Nonprofit groups tell Congress to get back to work

    Efforts to get people help have stalled in the deadlocked Congress, so increasing numbers are turning to food shelves. Photo by Getty Images.

    A group of Minnesota nonprofits called on federal elected officials Monday to “get back to work” and pass another coronavirus relief package.

    More than 150 nonprofit groups sent a letter to Minnesota’s congressional delegation Aug. 20 saying the Coronavirus Aid, Relief, and Economic Security Act was vital, but insufficient as the “the situation is worsening.”

    To wit: The number of Minnesotans seeking food assistance through Supplemental Nutrition Assistance Program, commonly known as food stamps, has increased 14%. About one in six households are falling behind on rent, and the national unemployment rate is higher than during the Great Recession.

    And the burden is falling heavily on people of color, according to the Minnesota Budget Project.

    More Minnesotans need help with health care, they found, through an increase to federal Medicaid funding.

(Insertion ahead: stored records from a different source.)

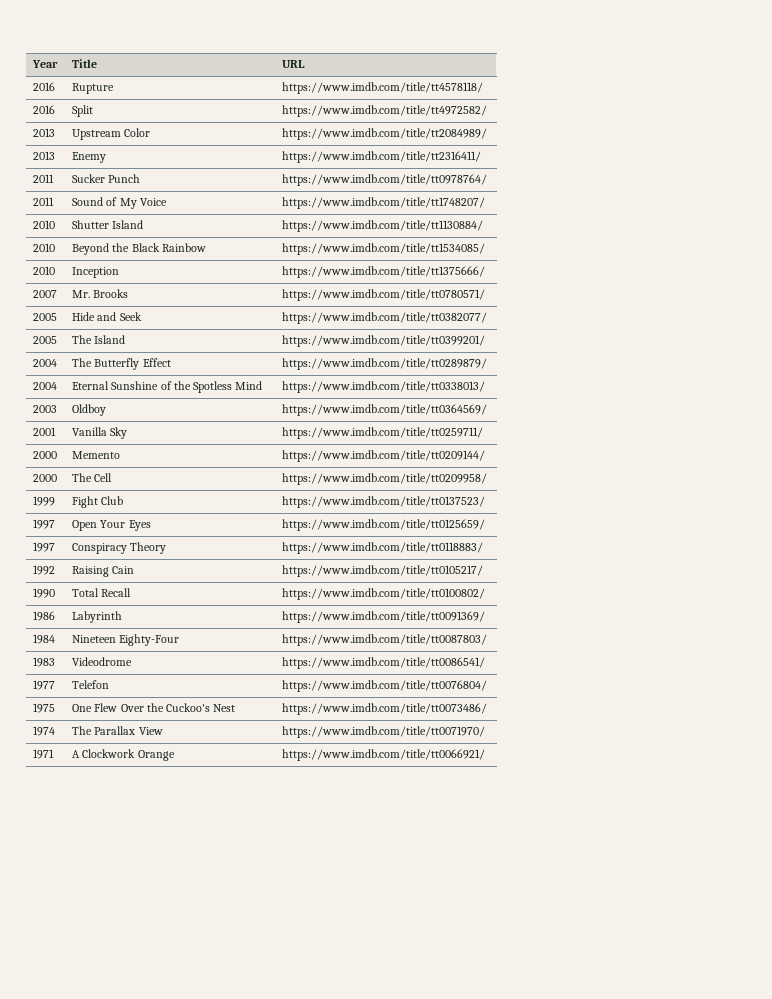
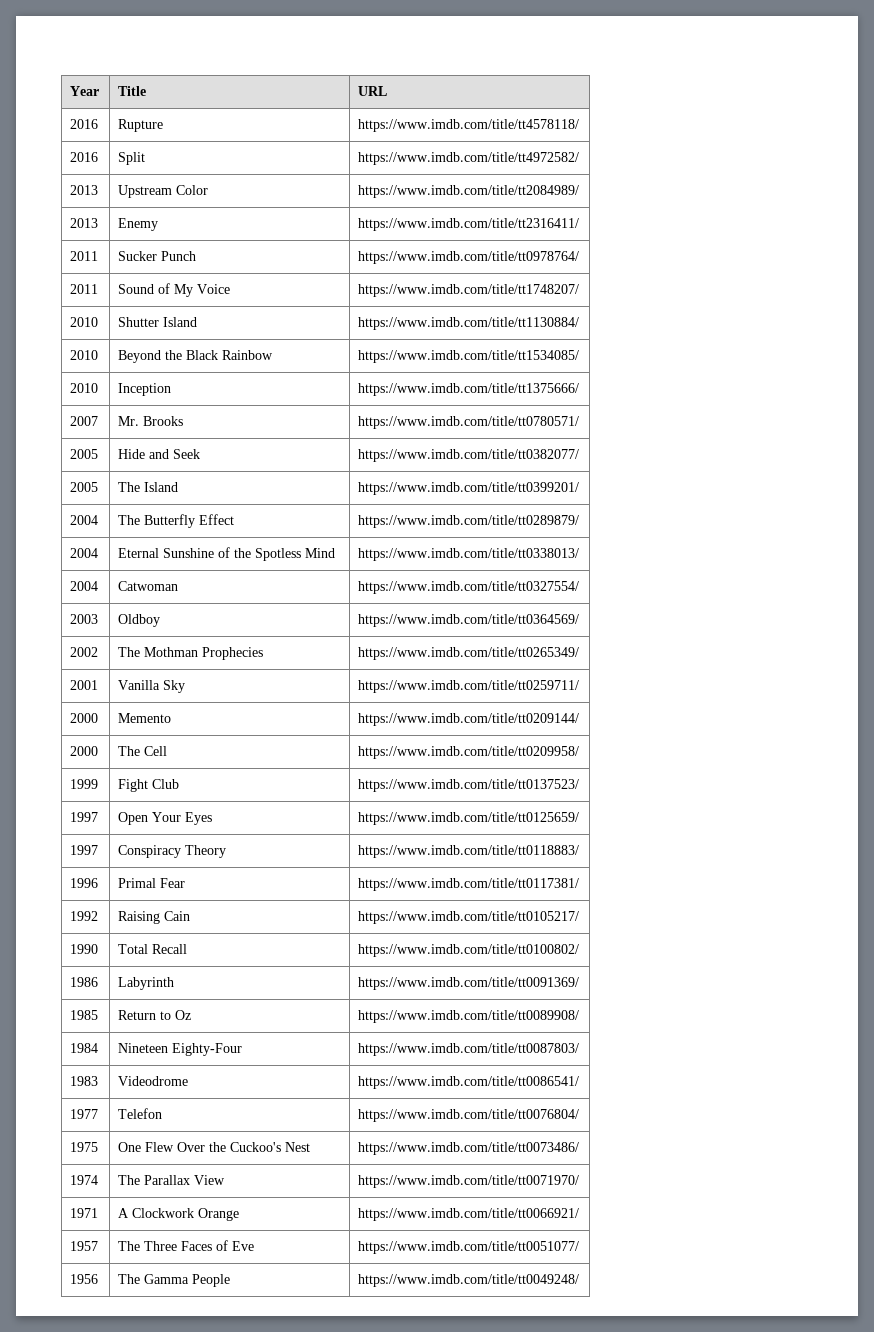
+ 2004 | Catwoman | https://www.imdb.com/title/tt0327554/
+ 2002 | The Mothman Prophecies | https://www.imdb.com/title/tt0265349/
+ 1996 | Primal Fear | https://www.imdb.com/title/tt0117381/
+ 1985 | Return to Oz | https://www.imdb.com/title/tt0089908/
+ 1957 | The Three Faces of Eve | https://www.imdb.com/title/tt0051077/
+ 1956 | The Gamma People | https://www.imdb.com/title/tt0049248/

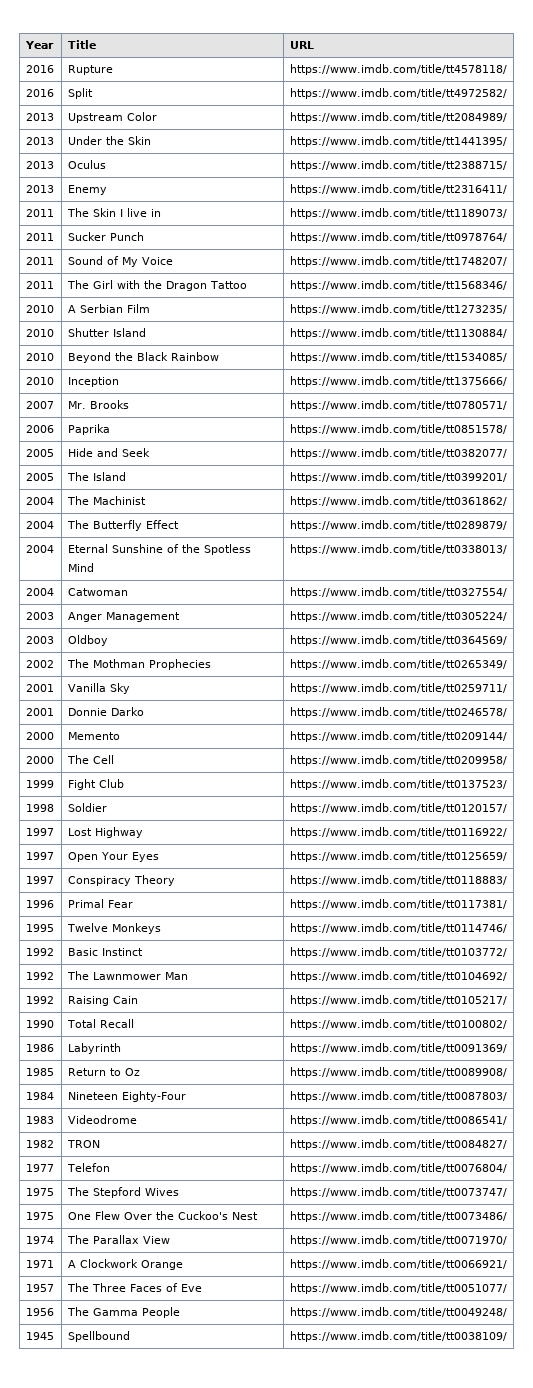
+ 2013 | Under the Skin | https://www.imdb.com/title/tt1441395/
+ 2013 | Oculus | https://www.imdb.com/title/tt2388715/
  2013 | Enemy | https://www.imdb.com/title/tt2316411/
+ 2011 | The Skin I live in | https://www.imdb.com/title/tt1189073/
+ 2011 | The Girl with the Dragon Tattoo | https://www.imdb.com/title/tt1568346/
+ 2010 | A Serbian Film | https://www.imdb.com/title/tt1273235/
+ 2006 | Paprika | https://www.imdb.com/title/tt0851578/
+ 2004 | The Machinist | https://www.imdb.com/title/tt0361862/
+ 2003 | Anger Management | https://www.imdb.com/title/tt0305224/
+ 2001 | Donnie Darko | https://www.imdb.com/title/tt0246578/
+ 1998 | Soldier | https://www.imdb.com/title/tt0120157/
+ 1997 | Lost Highway | https://www.imdb.com/title/tt0116922/
+ 1995 | Twelve Monkeys | https://www.imdb.com/title/tt0114746/
+ 1992 | Basic Instinct | https://www.imdb.com/title/tt0103772/
+ 1992 | The Lawnmower Man | https://www.imdb.com/title/tt0104692/
+ 1982 | TRON | https://www.imdb.com/title/tt0084827/
+ 1975 | The Stepford Wives | https://www.imdb.com/title/tt0073747/
+ 1945 | Spellbound | https://www.imdb.com/title/tt0038109/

    They urged passage of the $3 trillion HEROES Act passed by House Democrats in May to help small businesses, offer student loan and tax relief and send Americans stimulus checks. They said the $1.1 trillion HEALS Act proposed by Senate Republicans — with stimulus checks and an extension of the federal unemployment boost — was “inadequate to meet the challenges of this moment and is too small to jumpstart our economy.”

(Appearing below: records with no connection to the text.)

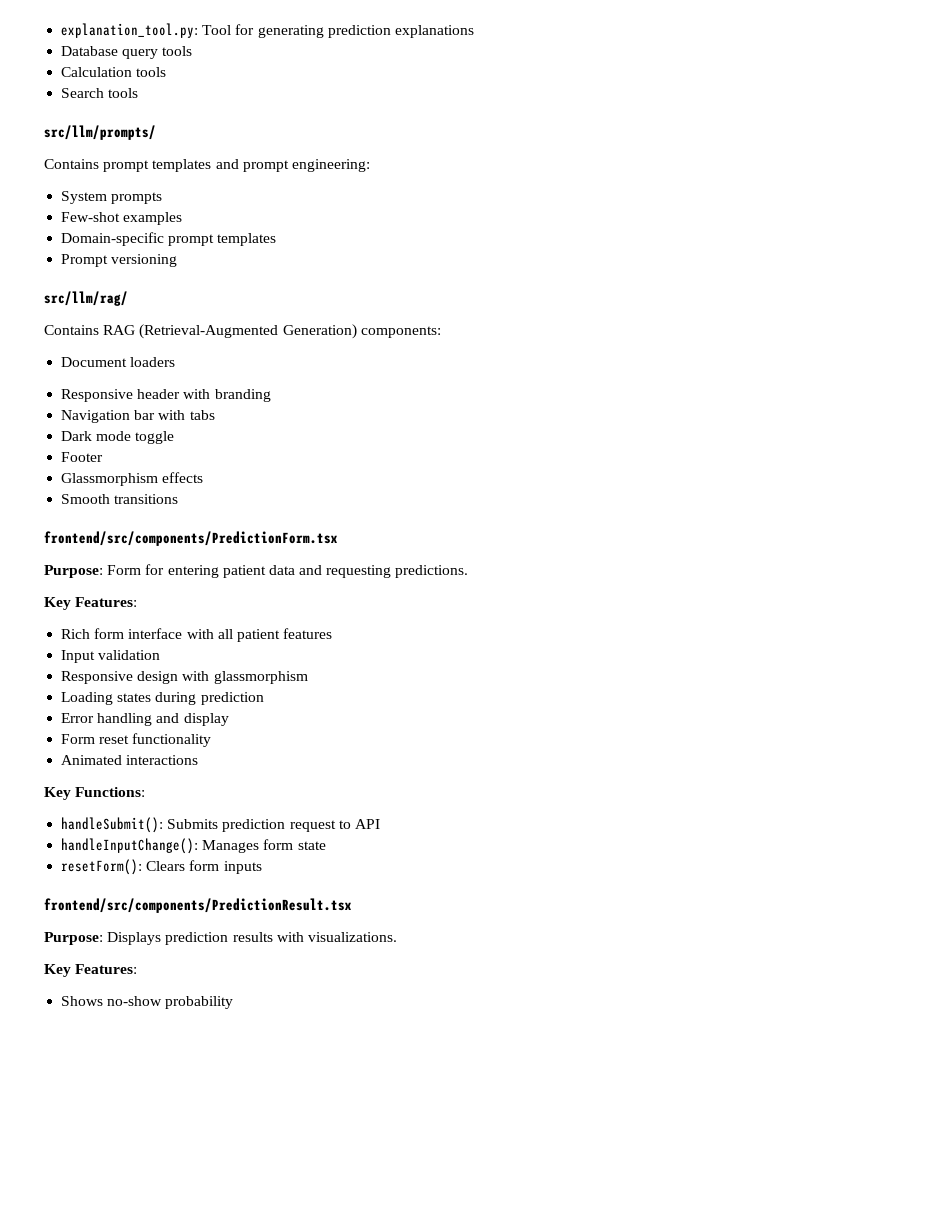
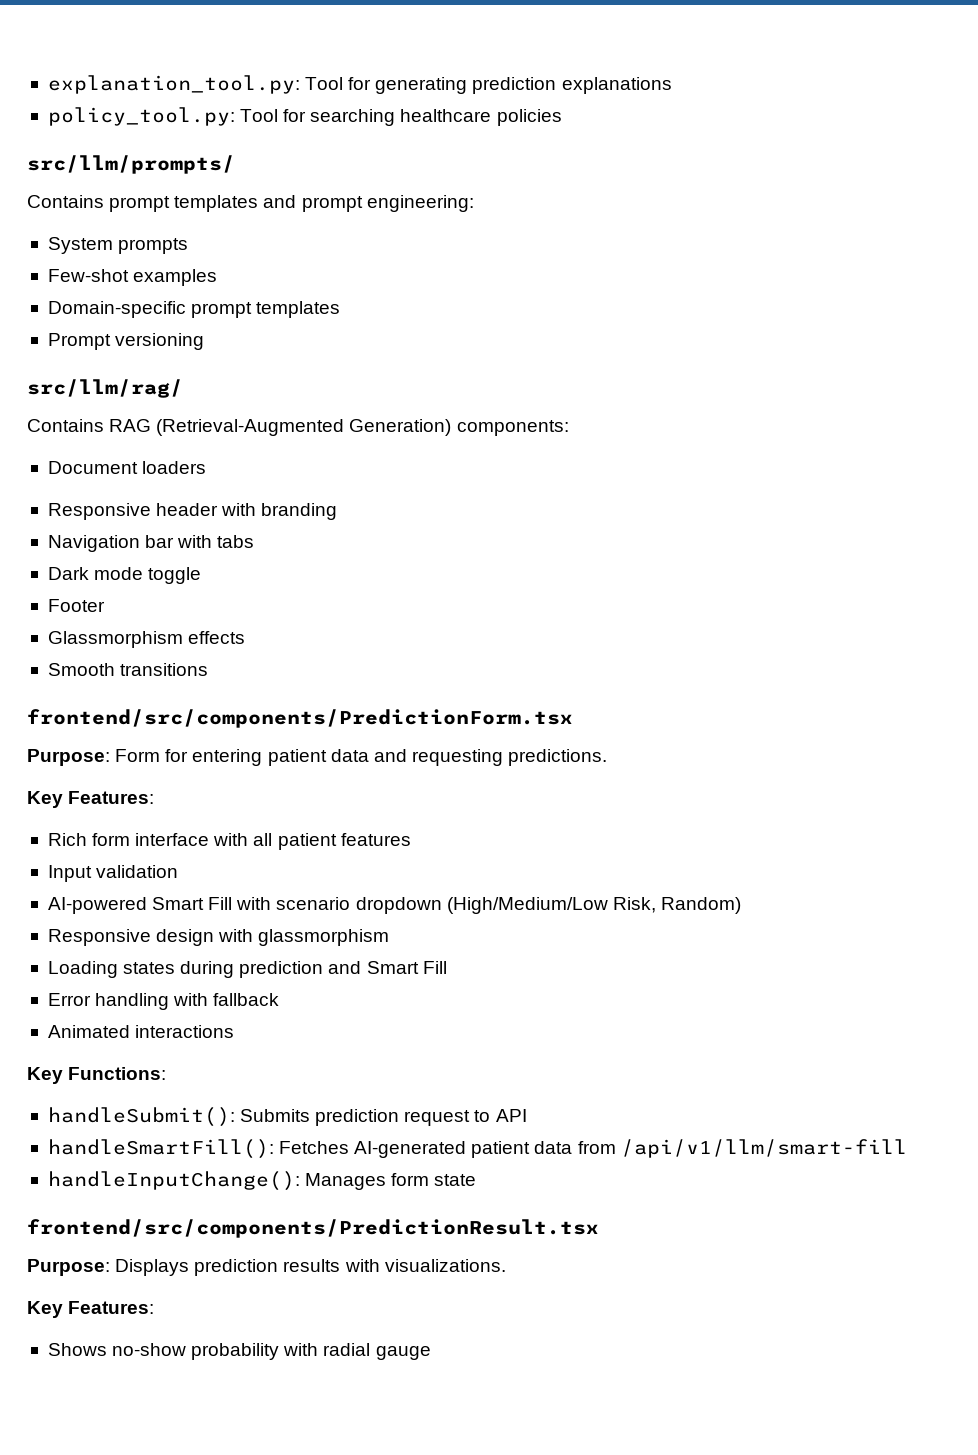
- Database query tools
- Calculation tools
- Search tools
+ policy_tool.py: Tool for searching healthcare policies
+ AI-powered Smart Fill with scenario dropdown (High/Medium/Low Risk, Random)
- Loading states during prediction
+ Loading states during prediction and Smart Fill
- Error handling and display
- Form reset functionality
+ Error handling with fallback
+ handleSmartFill(): Fetches AI-generated patient data from /api/v1/llm/smart-fill
- resetForm(): Clears form inputs
- Shows no-show probability
+ Shows no-show probability with radial gauge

    “The crisis has not stopped doing its thing, but Congress has,” said Marie Ellis, policy director for the Minnesota Council of Nonprofits.

    Brett Grant, director of research and policy for Voices for Racial Justice, said, “At the federal level, it’s almost as if COVID and the recent uprisings have hardened existing ideological and philosophical differences.”

    Liz Kuoppala, executive director of the Mahube-Otwa Community Action Partnership, said that as we head into fall, their clients are becoming increasingly desperate.

    “Is there any end in sight? It seems nobody one is hiring,” Kuoppala said. “The extra unemployment has gone away, but costs have not. Mental health is a real struggle.”